**Task item:** Give back the records below exactly, every one, with no pictures.

(Dataset entries)
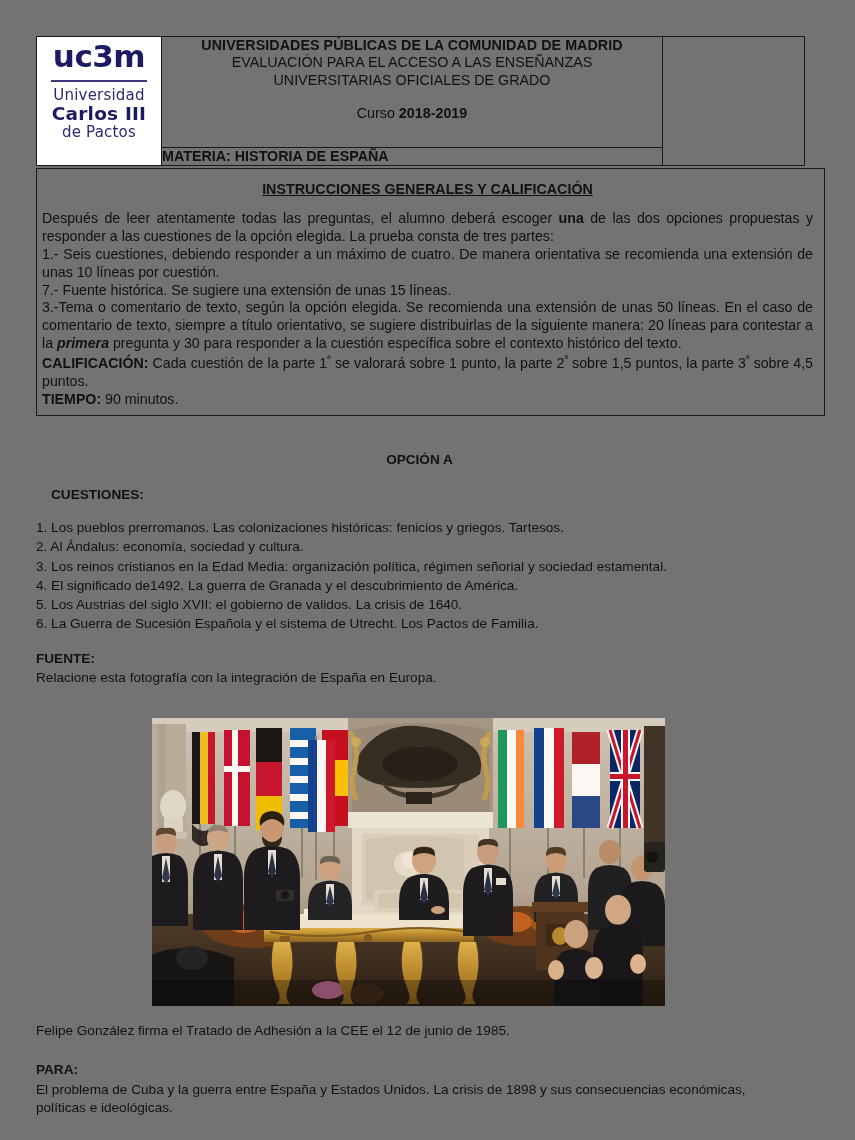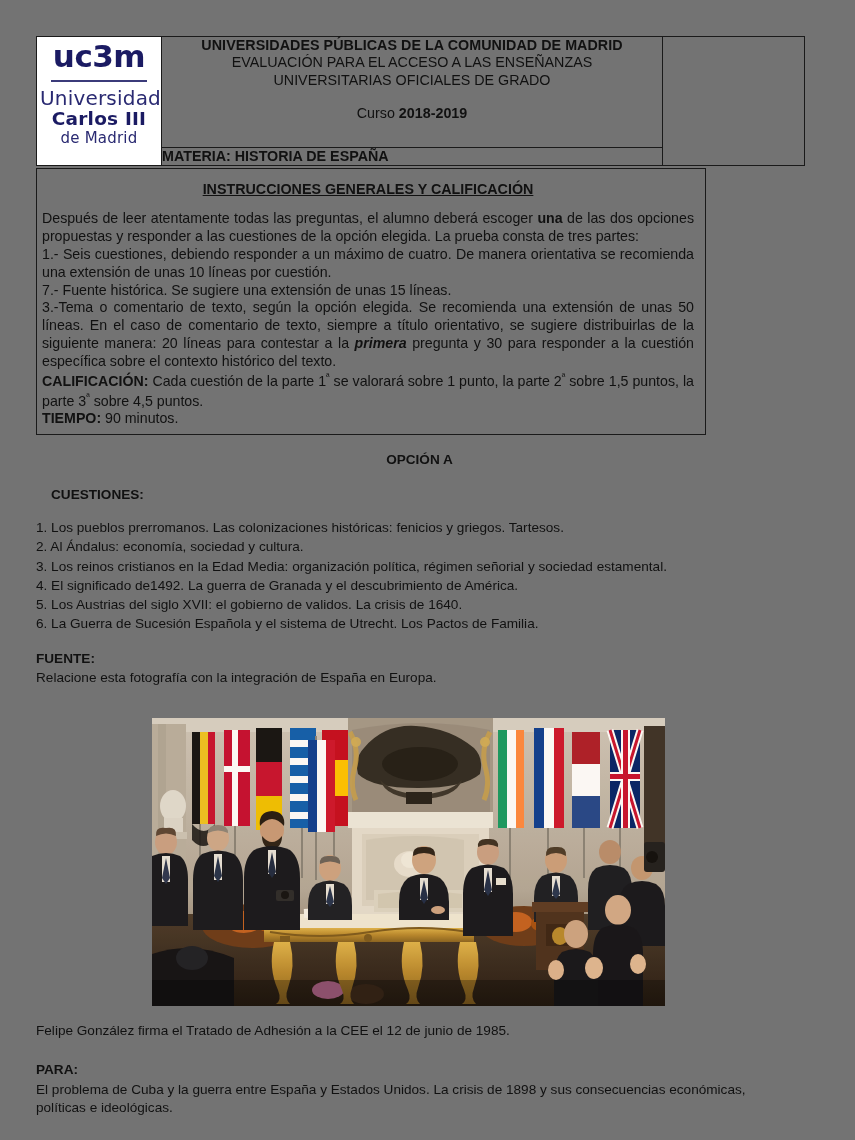--- a/index.html
+++ b/index.html
@@ -56,25 +56,24 @@
     margin-top: 3px;
   }
   .logo-rule {
     width: 96px;
     height: 2.5px;
     background: #3b3b7a;
     margin: 7px auto 5px auto;
   }
   .logo-l1 {
     font-family: "DejaVu Sans", sans-serif;
-    font-size: 20px;
+    font-size: 15px;
     color: #2a2a72;
     line-height: 1.12;
     letter-spacing: 0.2px;
-    text-align: right;
   }
   .logo-l2 {
     font-family: "DejaVu Sans", sans-serif;
     font-size: 18.5px;
     font-weight: bold;
     color: #1b1b63;
     line-height: 1.1;
     letter-spacing: 0.2px;
   }
   .logo-l3 {
@@ -115,21 +114,21 @@
     font-size: 14.3px;
     font-weight: bold;
     height: 17px;
   }
 
   
   .instr-box {
     position: absolute;
     left: 36px;
     top: 168px;
-    width: 670px;
+    width: 789px;
     box-sizing: border-box;
     border: 1.3px solid #1a1a1a;
     padding: 12px 11px 6px 5px;
   }
   .instr-title {
     text-align: center;
     font-size: 14.3px;
     font-weight: bold;
     text-decoration: underline;
     margin-bottom: 13px;
@@ -227,21 +226,21 @@
 <div class="page">
 
   <table class="header-table">
     <tbody>
         <tr>
       <td class="logo-cell" rowspan="2">
         <div class="logo-word">uc3m</div>
         <div class="logo-rule"></div>
         <div class="logo-l1">Universidad</div>
         <div class="logo-l2">Carlos III</div>
-        <div class="logo-l3">de Madrid</div>
+        <div class="logo-l3">de Pactos</div>
       </td>
       <td class="title-cell">
         <div class="t-line1">UNIVERSIDADES PÚBLICAS DE LA COMUNIDAD DE MADRID</div>
         <div class="t-line2">EVALUACIÓN PARA EL ACCESO A LAS ENSEÑANZAS</div>
         <div class="t-line3">UNIVERSITARIAS OFICIALES DE GRADO</div>
         <div class="t-curso"><span>Curso </span><b>2018-2019</b></div>
       </td>
       <td class="blank-cell" rowspan="2"></td>
     </tr>
     <tr>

**Response for this exercise:**
--- a/index.html
+++ b/index.html
@@ -56,25 +56,24 @@
     margin-top: 3px;
   }
   .logo-rule {
     width: 96px;
     height: 2.5px;
     background: #3b3b7a;
     margin: 7px auto 5px auto;
   }
   .logo-l1 {
     font-family: "DejaVu Sans", sans-serif;
-    font-size: 20px;
+    font-size: 15px;
     color: #2a2a72;
     line-height: 1.12;
     letter-spacing: 0.2px;
-    text-align: right;
   }
   .logo-l2 {
     font-family: "DejaVu Sans", sans-serif;
     font-size: 18.5px;
     font-weight: bold;
     color: #1b1b63;
     line-height: 1.1;
     letter-spacing: 0.2px;
   }
   .logo-l3 {
@@ -115,21 +114,21 @@
     font-size: 14.3px;
     font-weight: bold;
     height: 17px;
   }
 
   
   .instr-box {
     position: absolute;
     left: 36px;
     top: 168px;
-    width: 670px;
+    width: 789px;
     box-sizing: border-box;
     border: 1.3px solid #1a1a1a;
     padding: 12px 11px 6px 5px;
   }
   .instr-title {
     text-align: center;
     font-size: 14.3px;
     font-weight: bold;
     text-decoration: underline;
     margin-bottom: 13px;
@@ -227,21 +226,21 @@
 <div class="page">
 
   <table class="header-table">
     <tbody>
         <tr>
       <td class="logo-cell" rowspan="2">
         <div class="logo-word">uc3m</div>
         <div class="logo-rule"></div>
         <div class="logo-l1">Universidad</div>
         <div class="logo-l2">Carlos III</div>
-        <div class="logo-l3">de Madrid</div>
+        <div class="logo-l3">de Pactos</div>
       </td>
       <td class="title-cell">
         <div class="t-line1">UNIVERSIDADES PÚBLICAS DE LA COMUNIDAD DE MADRID</div>
         <div class="t-line2">EVALUACIÓN PARA EL ACCESO A LAS ENSEÑANZAS</div>
         <div class="t-line3">UNIVERSITARIAS OFICIALES DE GRADO</div>
         <div class="t-curso"><span>Curso </span><b>2018-2019</b></div>
       </td>
       <td class="blank-cell" rowspan="2"></td>
     </tr>
     <tr>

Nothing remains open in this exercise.